Visual Counter Turing Test (VCT^2): Discovering the Challenges for AI-Generated Image Detection and Introducing Visual AI Index (V_AI)
Imanpour, Nasrin, Bajpai, Shashwat, Ghosh, Subhankar, Sankepally, Sainath Reddy, Borah, Abhilekh, Abdullah, Hasnat Md, Kosaraju, Nishoak, Dixit, Shreyas, Aziz, Ashhar, Biswas, Shwetangshu, Jain, Vinija, Chadha, Aman, Sheth, Amit, Das, Amitava
The proliferation of AI techniques for image generation, coupled with their increasing accessibility, has raised significant concerns about the potential misuse of these images to spread misinformation. Recent AI-generated image detection (AGID) methods include CNNDetection, NPR, DM Image Detection, Fake Image Detection, DIRE, LASTED, GAN Image Detection, AIDE, SSP, DRCT, RINE, OCC-CLIP, De-Fake, and Deep Fake Detection. However, we argue that the current state-of-the-art AGID techniques are inadequate for effectively detecting contemporary AI-generated images and advocate for a comprehensive reevaluation of these methods. We introduce the Visual Counter Turing Test (VCT^2), a benchmark comprising ~130K images generated by contemporary text-to-image models (Stable Diffusion 2.1, Stable Diffusion XL, Stable Diffusion 3, DALL-E 3, and Midjourney 6).
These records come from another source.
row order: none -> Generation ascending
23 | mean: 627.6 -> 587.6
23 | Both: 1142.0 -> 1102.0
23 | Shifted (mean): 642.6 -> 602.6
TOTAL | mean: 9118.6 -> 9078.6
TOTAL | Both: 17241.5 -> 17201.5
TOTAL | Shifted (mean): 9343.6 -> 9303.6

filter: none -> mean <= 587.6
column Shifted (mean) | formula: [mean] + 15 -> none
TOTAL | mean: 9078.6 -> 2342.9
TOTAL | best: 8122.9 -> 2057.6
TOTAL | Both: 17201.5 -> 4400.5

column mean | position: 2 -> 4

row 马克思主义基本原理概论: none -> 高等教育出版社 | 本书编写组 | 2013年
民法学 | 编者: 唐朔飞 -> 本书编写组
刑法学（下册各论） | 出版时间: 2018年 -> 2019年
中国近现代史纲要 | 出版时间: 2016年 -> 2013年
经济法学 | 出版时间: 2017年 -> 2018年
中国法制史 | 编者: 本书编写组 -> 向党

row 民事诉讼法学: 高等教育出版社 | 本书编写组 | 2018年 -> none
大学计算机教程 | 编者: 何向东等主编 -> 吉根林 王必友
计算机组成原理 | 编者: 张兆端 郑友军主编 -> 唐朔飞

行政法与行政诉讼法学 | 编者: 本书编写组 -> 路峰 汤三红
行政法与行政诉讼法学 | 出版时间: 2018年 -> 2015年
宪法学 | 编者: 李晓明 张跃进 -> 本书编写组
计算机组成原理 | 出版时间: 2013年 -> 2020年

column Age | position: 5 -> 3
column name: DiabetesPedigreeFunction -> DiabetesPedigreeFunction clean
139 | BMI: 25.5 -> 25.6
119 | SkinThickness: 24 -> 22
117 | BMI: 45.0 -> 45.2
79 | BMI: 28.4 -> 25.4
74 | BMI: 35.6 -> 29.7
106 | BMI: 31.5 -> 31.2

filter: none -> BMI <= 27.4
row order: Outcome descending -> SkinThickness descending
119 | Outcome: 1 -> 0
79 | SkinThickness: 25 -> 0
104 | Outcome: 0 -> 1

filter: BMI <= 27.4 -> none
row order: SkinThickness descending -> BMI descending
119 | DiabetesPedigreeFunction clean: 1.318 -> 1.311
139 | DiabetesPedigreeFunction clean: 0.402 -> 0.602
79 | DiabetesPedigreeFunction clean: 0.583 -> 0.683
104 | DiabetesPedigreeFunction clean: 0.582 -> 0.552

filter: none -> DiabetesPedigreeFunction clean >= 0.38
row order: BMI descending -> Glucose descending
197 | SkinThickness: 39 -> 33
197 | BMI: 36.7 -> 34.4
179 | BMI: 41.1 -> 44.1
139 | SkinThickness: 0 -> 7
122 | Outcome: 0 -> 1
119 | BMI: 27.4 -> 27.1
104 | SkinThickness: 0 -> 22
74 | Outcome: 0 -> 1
VCT^2 includes two sets of prompts sourced from tweets by the New York Times Twitter account and captions from the MS COCO dataset. We also evaluate the performance of the aforementioned AGID techniques on the VCT$^2$ benchmark, highlighting their ineffectiveness in detecting AI-generated images. As image-generative AI models continue to evolve, the need for a quantifiable framework to evaluate these models becomes increasingly critical. To meet this need, we propose the Visual AI Index (V_AI), which assesses generated images from various visual perspectives, including texture complexity and object coherence, setting a new standard for evaluating image-generative AI models. To foster research in this domain, we make our https://huggingface.co/datasets/anonymous1233/COCO_AI and https://huggingface.co/datasets/anonymous1233/twitter_AI datasets publicly available.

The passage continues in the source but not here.